→ TASK DIRECTIONS
Take the line that has "Christ the King: 14" and all the lines that come after it in the records, and write them out again exactly. Add no other line.

-- RECORDS follows --

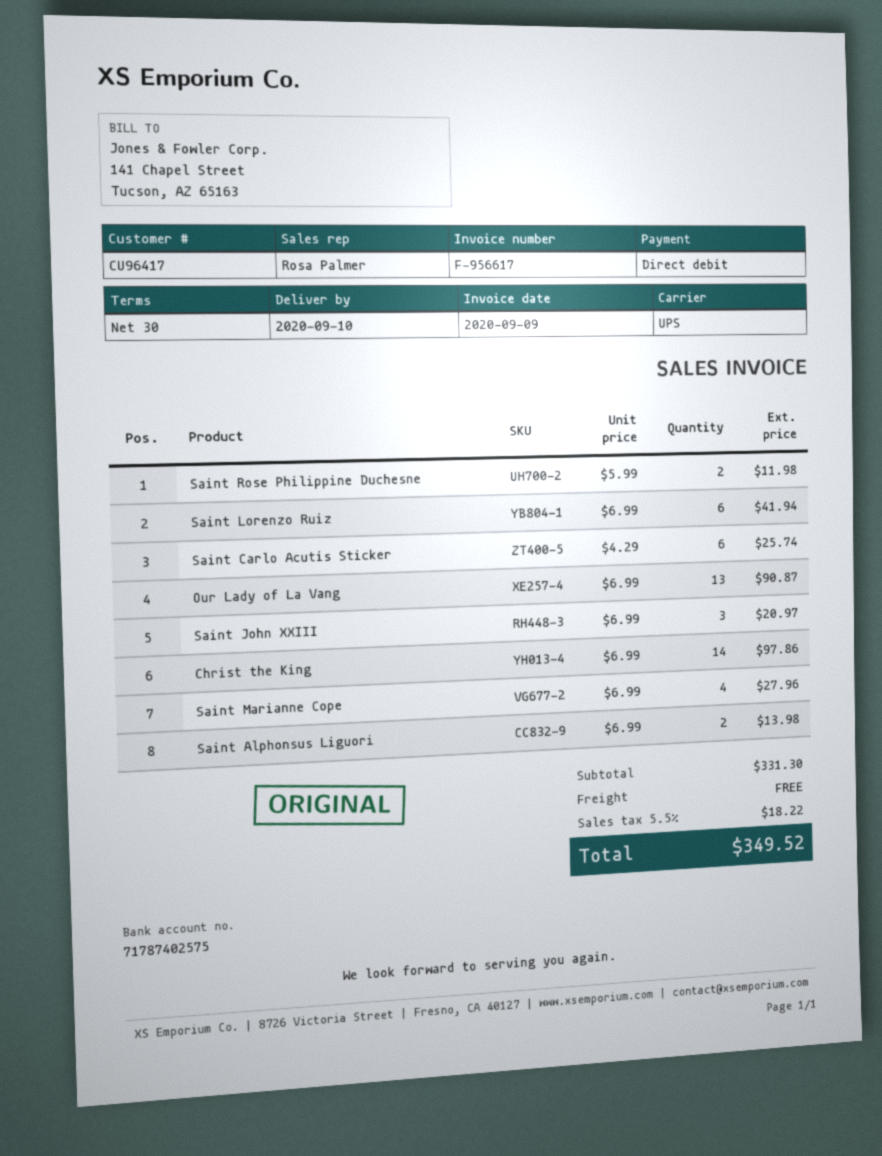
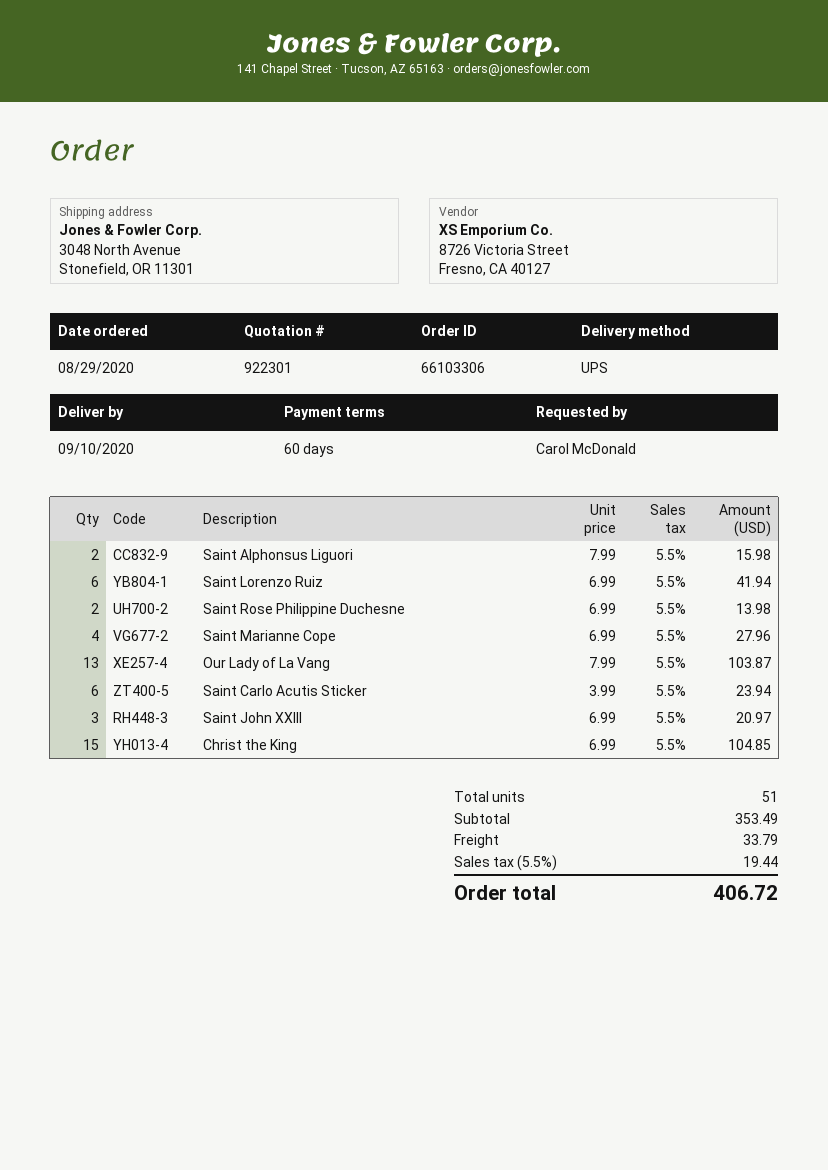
payment terms: 30 days -> 60 days
Saint Rose Philippine Duchesne: 2 x 5.99 = 11.98 -> 2 x 6.99 = 13.98
Saint Carlo Acutis Sticker: 6 x 4.29 = 25.74 -> 6 x 3.99 = 23.94
Our Lady of La Vang: 13 x 6.99 = 90.87 -> 13 x 7.99 = 103.87
Christ the King: 14 x 6.99 = 97.86 -> 15 x 6.99 = 104.85
Saint Alphonsus Liguori: 2 x 6.99 = 13.98 -> 2 x 7.99 = 15.98
subtotal: 331.30 -> 353.49
shipping: 0.00 -> 33.79
tax: 5.5% = 18.22 -> 5.5% = 19.44
total: 349.52 -> 406.72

-- RECORDS concluded --

→ ANSWER SECTION
Christ the King: 14 x 6.99 = 97.86 -> 15 x 6.99 = 104.85
Saint Alphonsus Liguori: 2 x 6.99 = 13.98 -> 2 x 7.99 = 15.98
subtotal: 331.30 -> 353.49
shipping: 0.00 -> 33.79
tax: 5.5% = 18.22 -> 5.5% = 19.44
total: 349.52 -> 406.72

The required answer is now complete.